Il lève aussitôt la main pour me faire taire ; je me recroqueville sur moi-même, les yeux écarquillés. Je ne veux pas revoir les monstres. Je ne veux pas revivre une course poursuite. Pas encore, s'il vous plaît...
Brusquement, Théodore referme le coffre et détale dans ma direction ; il jette les sacs sur mes genoux, claque la portière et saute à l'avant. Il empoigne le volant et appuie sèchement sur la pédale. Je suis pressée contre le siège et pousse un cri de surprise :
— THEO ! j'hurle, épouvantée, alors qu'il prend un virage sec au coin d'une rue.
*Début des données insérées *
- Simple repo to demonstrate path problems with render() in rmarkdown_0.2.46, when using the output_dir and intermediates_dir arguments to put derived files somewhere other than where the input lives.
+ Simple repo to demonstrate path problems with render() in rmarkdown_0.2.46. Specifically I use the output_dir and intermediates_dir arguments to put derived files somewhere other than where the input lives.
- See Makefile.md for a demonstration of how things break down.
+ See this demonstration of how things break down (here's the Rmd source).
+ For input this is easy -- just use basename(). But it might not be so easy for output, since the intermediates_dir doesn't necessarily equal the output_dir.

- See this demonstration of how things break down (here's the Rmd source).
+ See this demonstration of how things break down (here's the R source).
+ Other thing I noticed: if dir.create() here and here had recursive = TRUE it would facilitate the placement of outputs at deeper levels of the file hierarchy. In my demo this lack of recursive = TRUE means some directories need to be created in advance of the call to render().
Je suis plaquée contre la portière et serre le tissu de l'arme à feu contre ma poitrine, incapable de comprendre ce qu'il se passe. Soudain, des hurlements déchirants me parviennent et mon sang ne fait qu'un tour : les zombies.
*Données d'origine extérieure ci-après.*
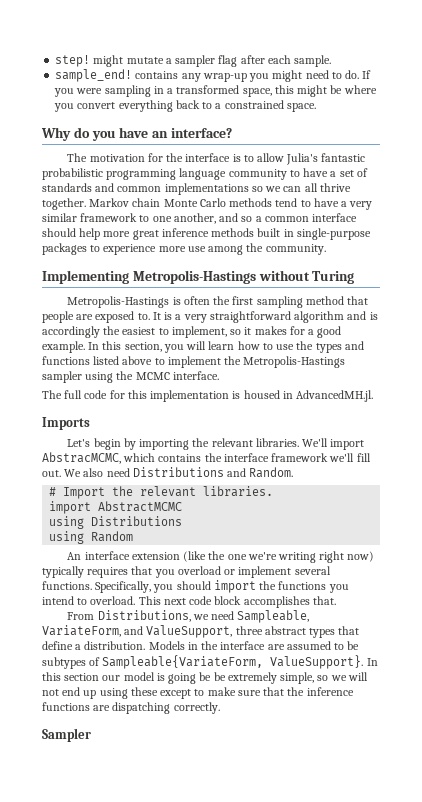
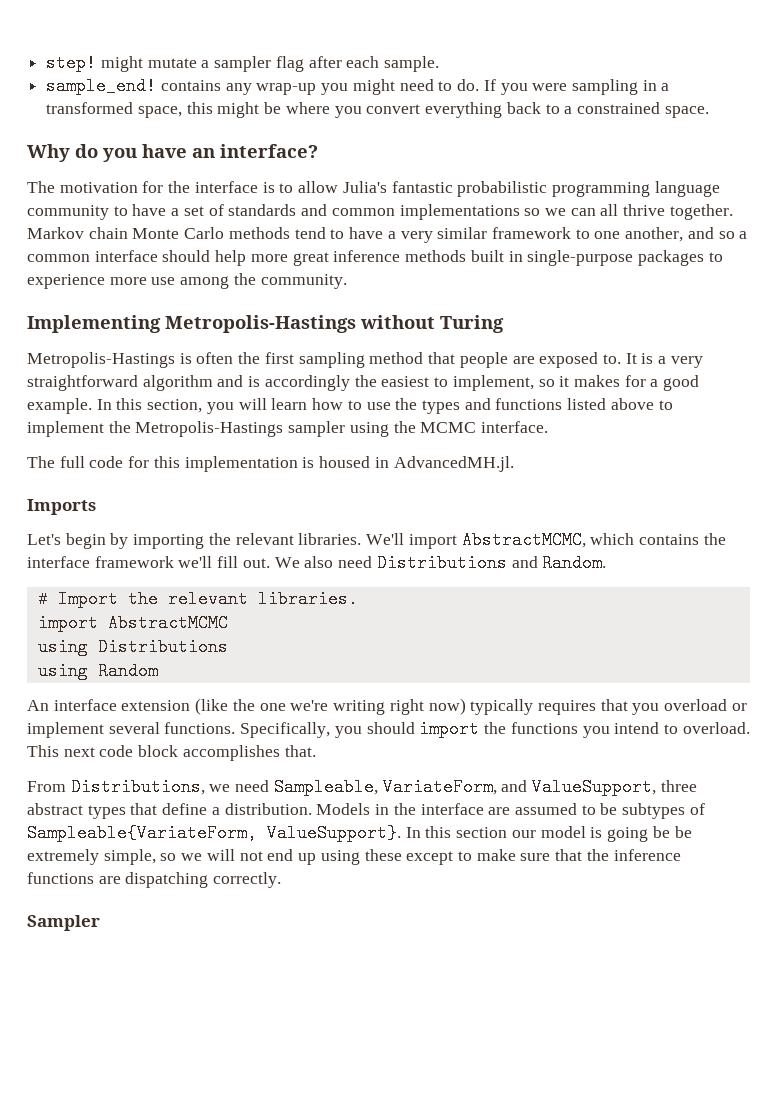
- We'll import AbstracMCMC, which contains the interface framework we'll fill out.
+ We'll import AbstractMCMC, which contains the interface framework we'll fill out.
Alors que je peine à reprendre ma respiration, je me redresse sur le siège sans réfléchir. Tremblante, je déballe le pistolet et l'attrape d'une main hésitante. Je passe par la fenêtre brisée et une nausée me prend : là, une dizaine de mètres plus loin, des centaines de monstres courent à notre suite. Leur mâchoire claque, et leurs pas irréguliers frappent dans un grand bruit d'horreur le sol. Ils s'emmêlent, s'entassent, se marchent les uns sur les autres. C'est une véritable marée de chair putréfiée qui vient nous engloutir. Même d'ici, je peux voir leurs yeux injectés de sang me dévorer du regard ; un frisson d'épouvante me secoue, et je brandie l'arme devant moi. Alors que je prends garde à ne pas la lâcher, Théo opère un nouveau virage et je manque de basculer par la fenêtre ; mes doigts frôlent la chaussée et mes yeux sont cernés par un paysage déroulant de gris. Alors que je tente de revenir m'abriter dans le véhicule, je lâche un hurlement de terreur lorsqu'un monstre bondit à mon niveau et m'attrape fermement l'avant bras. Ses dents claquent à quelques centimètres de ma peau, et son corps désarticulé tressaute au sol.
Sans réfléchir, je pointe le pistolet vers son crâne et pousse le chien. La détonation est immédiate ; le sang gicle de toutes parts et je suis pressée vers l'arrière sous la puissance de l'arme. Je pousse un cri de douleur lorsque les morceaux de verre brisés me transpercent le flanc. Le monstre roule au sol et renverse une dizaine d'autres avec lui.
Je me presse de rentrer dans la voiture et m'étale sur la banquette. Mes poumons ne veulent plus respirer. Mon crâne hurle, frappe mes tympans, mes yeux, ma bouche, mon nez ; la douleur me tire chaque partie de mon corps, me déchire la peau et les muscles.
— Lily ! me hèle Théo, épouvanté. LILY !
Mais le son s'envole. Le plafond du 4x4 danse devant mes yeux. Alors qu'il mène une dernière pirouette, l'obscurité surgit et m'avale.